Most programs do string processing, or at least print out a status
message or two. It's convenient to define some strings directly in the
program's code. Since strings are really just lists of numbers, you
could certainly define your strings "by the numbers" using the raw
character codes:
// what does this print out?
char message[7] = { 105, 80, 104, 111, 110, 101, 0 };
printf(message);
Geek points if you recognized that message
is a null
terminated string. Super ultra mega geek points if you can read what
it says (hint: it's ASCII).
So obviously writing the raw character codes isn't that convenient for
the programmer. Since the compiler has to translate your code into
machine instructions anyway, it's a no-brainer to make it translate
strings into the correctly encoded bytes. A string literal is a
representation of a string in your program that the compiler translates
into the corresponding character codes and stores in the program's data
section. There are two kinds of string literals in Objective-C: plain
old C string literals and NSString
literals. They look
like this:
// C string literal
char const *s1 = "Hello, world!";
// NSString literal
NSString *s2 = @"Hello, world!";
The double quote characters (") mark the beginning and the end of the
string literal. NSString
literals are prefixed with
@
to distinguish them from C string literals. It's
important not to mix the two up; they're not directly compatible.
Line Breaks
String literals are not allowed to span multiple lines. Actually,
that's not exactly true, so I'll illustrate what I mean; this
string is not a legal string literal:
// not a legal string literal
char const *s1 = "Hello, world!
How are you?";
Line breaks are not allowed inside the double quotes in a string
literal. To include a line break, you use the new line (\n) escape
sequence. We'll talk more about escape sequences below, but using
the new line escape sequence, the string literal becomes:
// string literal containing a new line
char const *s1 = "Hello, world!\nHow are you?";
Notice that the new line escape sequence takes the place of an actual
line break in the code. When the compiler sees "\n" in a string
literal, it replaces it with ASCII character code 10, the line feed (or
new line) character.
But sometimes you don't want to add line breaks to your string literal,
but simply to break a long string literal across several lines to make
your code more readable. One way is to use a backslash (\) before the
line break to tell the compiler to ignore the line break; this is often
used to format long preprocessor macros. These two string literals are
identical:
char const *error1 = "Unable to complete request: please wait a few minutes and try again.";
char const *error2 = "Unable to complete request: \
please wait a few minutes and try again.";
This works for NSString
literals also, but note that any
leading space in the continuation line will be interpreted as part of
the string. Also note that the backslash (\) must be directly before
the line break in the code; if you have any space or tab characters
between the backslash and the line break, the compiler will complain.

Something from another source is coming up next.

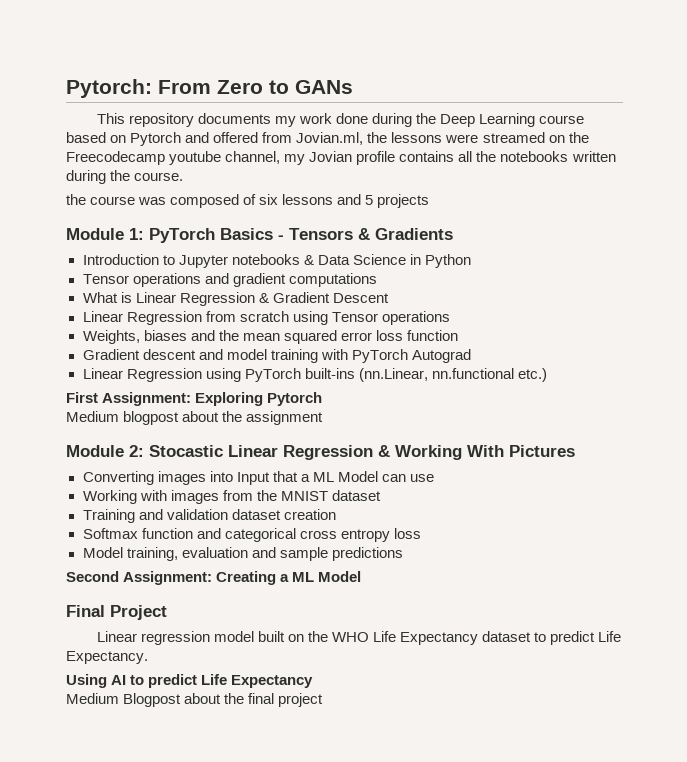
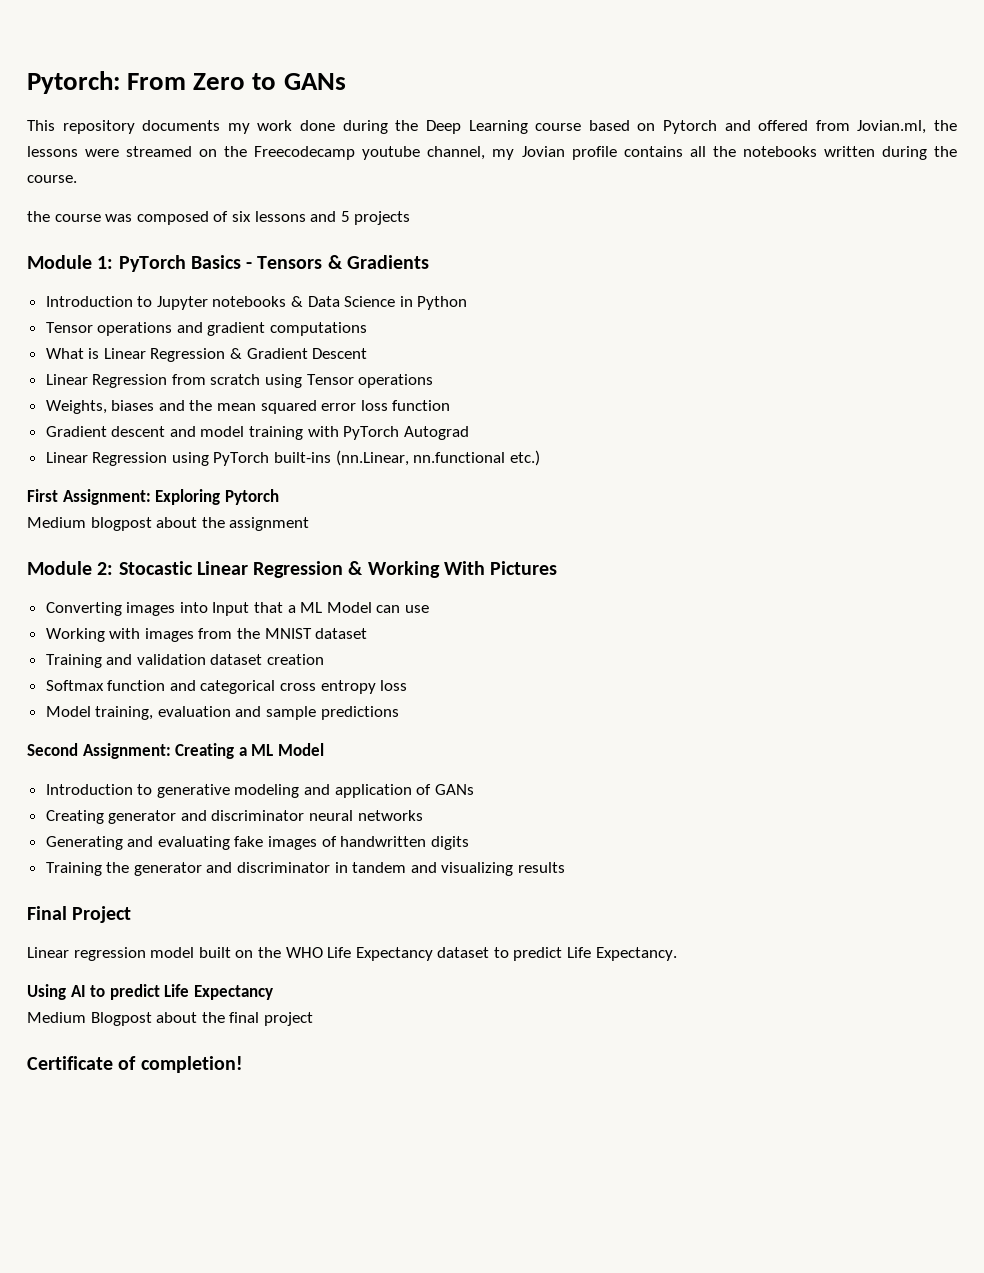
(362, 576) none -> [45,784,474,798] [45,810,423,824] [45,836,469,850] [45,862,566,876] // Introduction to generative modeling and application of GANs // Creating generator and discriminator neural networks // Generating and evaluating fake images of handwritten digits // Training the generator and discriminator in tandem and visualizing results
(324, 700) none -> [27,1056,243,1073] // Certificate of completion!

A better way to do this is by simply breaking the string literal into
two or more string literals that are separated only by whitespace. The
following two string literals are identical:
char const *error1 = "Unable to complete request: please wait a few minutes and try again.";
char const *error2 = "Unable to complete request: "
"please wait a few minutes and try again.";
This also works for NSString
literals; only the first part
of an NSString
literal is prefixed with @
:
NSString *error1 = @"Unable to complete request: please wait a few minutes and try again.";
NSString *error2 = @"Unable to complete request: "

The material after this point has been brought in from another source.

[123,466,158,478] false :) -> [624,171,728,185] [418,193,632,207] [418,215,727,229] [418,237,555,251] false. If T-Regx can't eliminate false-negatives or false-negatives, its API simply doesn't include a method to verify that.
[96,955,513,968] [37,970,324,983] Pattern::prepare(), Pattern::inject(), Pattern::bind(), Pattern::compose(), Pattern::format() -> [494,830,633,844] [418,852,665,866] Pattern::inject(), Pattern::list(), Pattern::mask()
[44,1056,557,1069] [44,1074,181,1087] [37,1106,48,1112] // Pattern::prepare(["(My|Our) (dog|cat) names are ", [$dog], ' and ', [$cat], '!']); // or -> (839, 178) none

"please wait a few minutes and try again.";
Only spaces, tabs and line breaks are allowed between sections of a
string literal. If the string is supposed to have a line break at the
end of each section, you need to add new line escapes:
char const *error_page =
"<html>\n"
" <head><title>404 Not Found</title></head>\n"
" <body>\n"
" <h1>404 Not Found</h1>\n"
" </body>\n"
"</html>\n";
Escape Sequences
There are other escape sequences like the new line (\n) escape
sequence. The most commonly used ones are:
escape sequence | name | ASCII value |
\n | new line or line feed | 10 |
\r | carriage return | 13 |
\t | tab | 9 |
\" | double quote | 34 |
\\ | backslash | 92 |
Each of these escape sequences requires two characters in the string
literal, but becomes only one character in the string when the program
is compiled.
Octal Escape Sequences
If you wish to specify an arbitrary byte value in a string literal, you
can use an octal escape sequence. Octal escape sequences
begin with a backslash (\) like normal escapes, but the backslash is
followed by an octal (base 8) number instead of a letter or punctuation
mark.
// octal escape sequence examples
char const *bell = "\7"; // ASCII code 7 (bell)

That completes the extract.